Старик тут же вскинулся с чурбака, взял внучку за руку.
– Хорошо, хорошо. Давай-ка я помогу тебе. Пойдём в избу, приляжешь. Я там тебе кровать приготовил.
Вот крылечко, двери, маленькие оконца, лежанка, на которой разостлана медвежья шкура, потолок, лицо деда…
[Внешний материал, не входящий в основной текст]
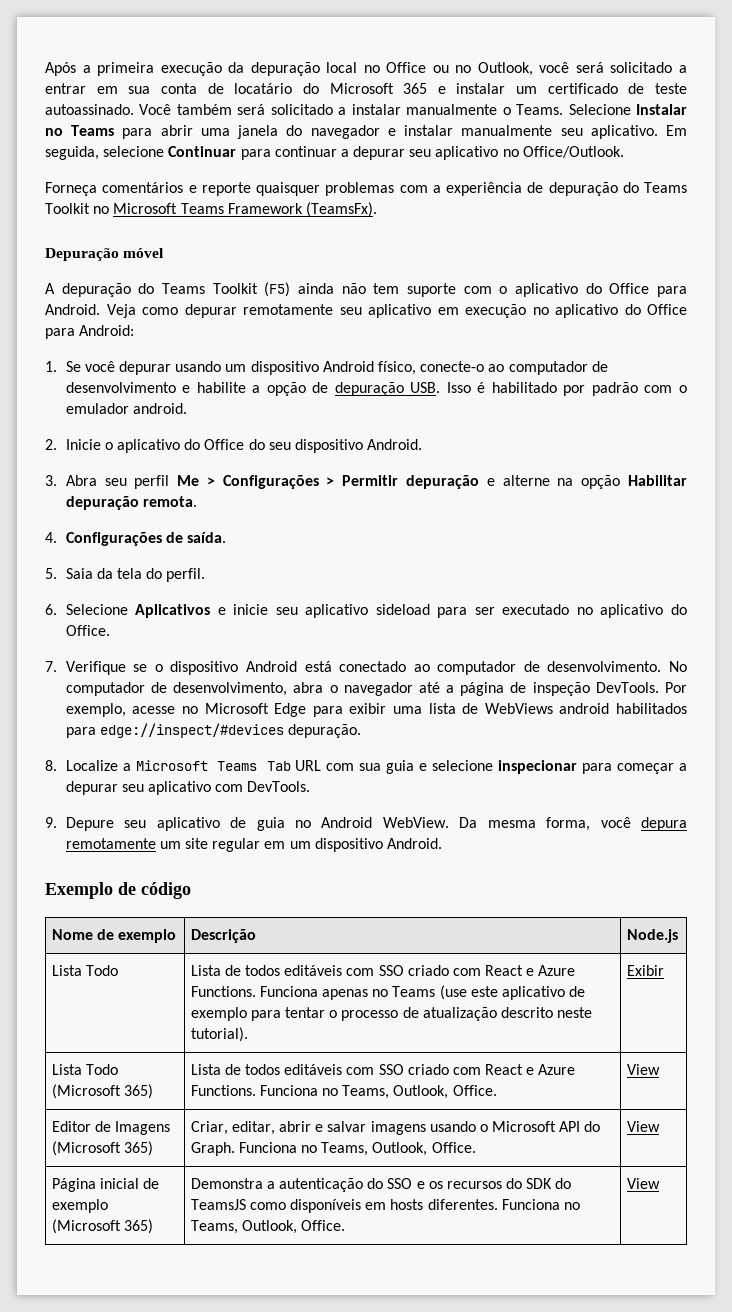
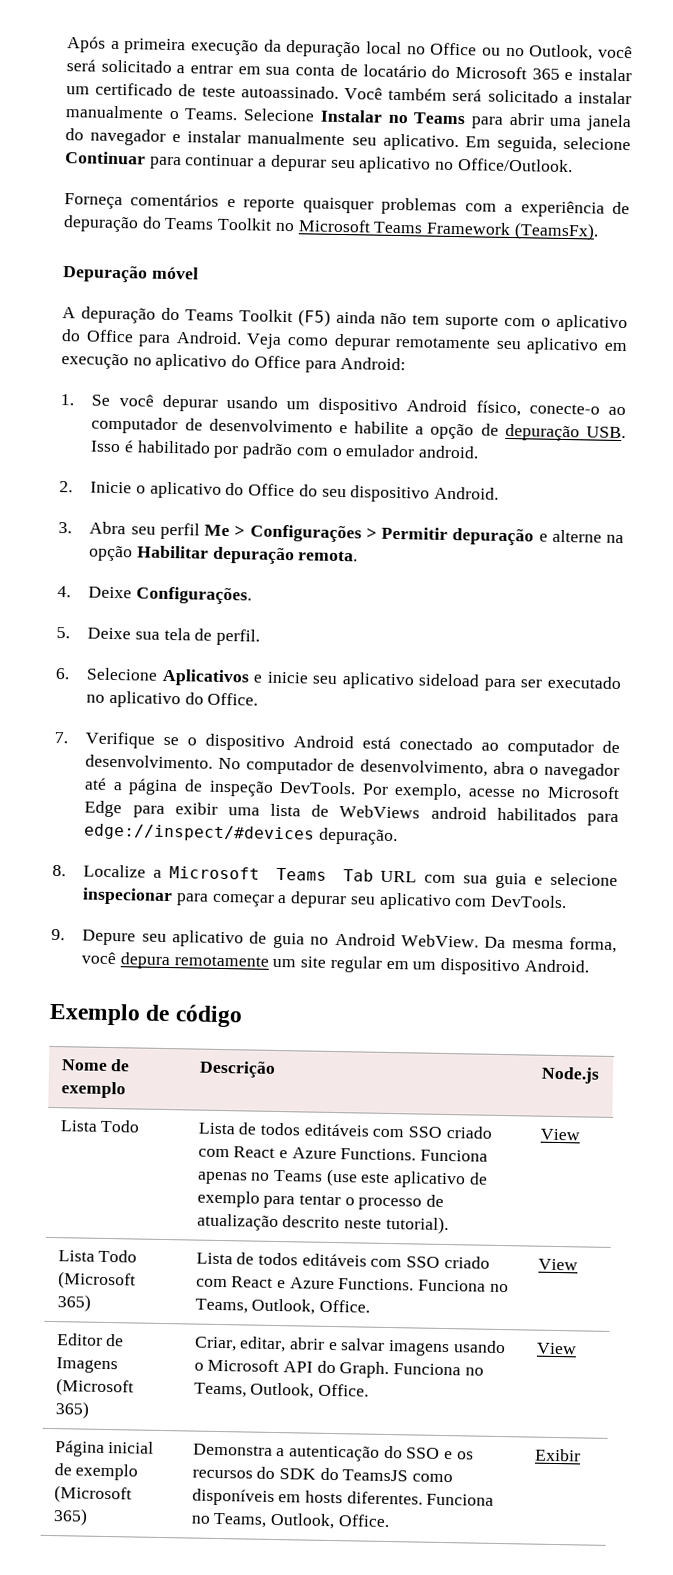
- 4. Configurações de saída.
- 5. Saia da tela do perfil.
+ 4. Deixe Configurações.
+ 5. Deixe sua tela de perfil.
- Lista Todo | Lista de todos editáveis com SSO criado com React e Azure Functions. Funciona apenas no Teams (use este aplicativo de exemplo para tentar o processo de atualização descrito neste tutorial). | Exibir
+ Lista Todo | Lista de todos editáveis com SSO criado com React e Azure Functions. Funciona apenas no Teams (use este aplicativo de exemplo para tentar o processo de atualização descrito neste tutorial). | View
- Página inicial de exemplo (Microsoft 365) | Demonstra a autenticação do SSO e os recursos do SDK do TeamsJS como disponíveis em hosts diferentes. Funciona no Teams, Outlook, Office. | View
+ Página inicial de exemplo (Microsoft 365) | Demonstra a autenticação do SSO e os recursos do SDK do TeamsJS como disponíveis em hosts diferentes. Funciona no Teams, Outlook, Office. | Exibir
И сниться Лукерье сон. Она видит мозаичный пол, пляшущие ноги людей, но ничего не слышно: ни топота, ни музыки, ни криков. Вместе со всеми пляшет и она. Она силится поднять голову, чтобы посмотреть, кто же танцует рядом с ней, и никак не может поднять голову. Шею ломит при каждом усилии что-нибудь увидеть наверху, словно её кто насильно пригибает. «Странно, – думает Лукерья, – почему так тихо? Ведь все же танцуют, а музыки нет. Интересно, что это за люди? Они мне знакомы или это совсем чужие? Как я здесь оказалась?» Неожиданно Луша поскальзывается и падает навзничь на пол. Теперь она не видит ног и пола, а видит лица. Но, Боже мой, что это за лица! Все они красные, с оскаленными ртами и горящими глазами. И в каждом из этих человеческих лиц проскальзывает что-то чудовищно-звериное, дикое и безумное. Вот у этой девушки с рыжими волосами уши заострены, а глаза похожи на миндалины, как у лисы. Парень с плоским носом и круглыми глазами похож на кабана, правда, неизвестно, хрюкает он или нет. А вот Луша узнала свою лучшую подругу Зойку, но самое страшное то, что Зойка не узнаёт её и корчит ей рожу. «Почему она не узнаёт меня? – думает Луша в панике и кричит: – Зойка, Зойка, подойди ко мне, подними меня!» Но Зойка только ухмыляется и отворачивается от неё. Вот перед взором Луши проплывает знакомое лицо, она сразу узнаёт его – это Генка Палёнов по прозвищу Крокодил, а короче, просто Крок. Своё прозвище Генка получил за выдающуюся нижнюю челюсть и выпирающие мелкие зубы, торчащие из-за нижней губы, а также за свою хватку в своём деле. А занимался Палёнов тем, что подсаживал учеников на наркоту, а потом сбывал им свой товар. Крок смотрит на Лушу своими плотоядными, неподвижными глазами и спрашивает: «Слушай, Лужа, ты куда пропала? Я так долго тебя ищу». Внезапно Лукерья видит, как его лицо вытягивается и превращается в крокодилью морду. Пасть крокодила раскрывается во всю ширь, и Лушка в ужасе кричит…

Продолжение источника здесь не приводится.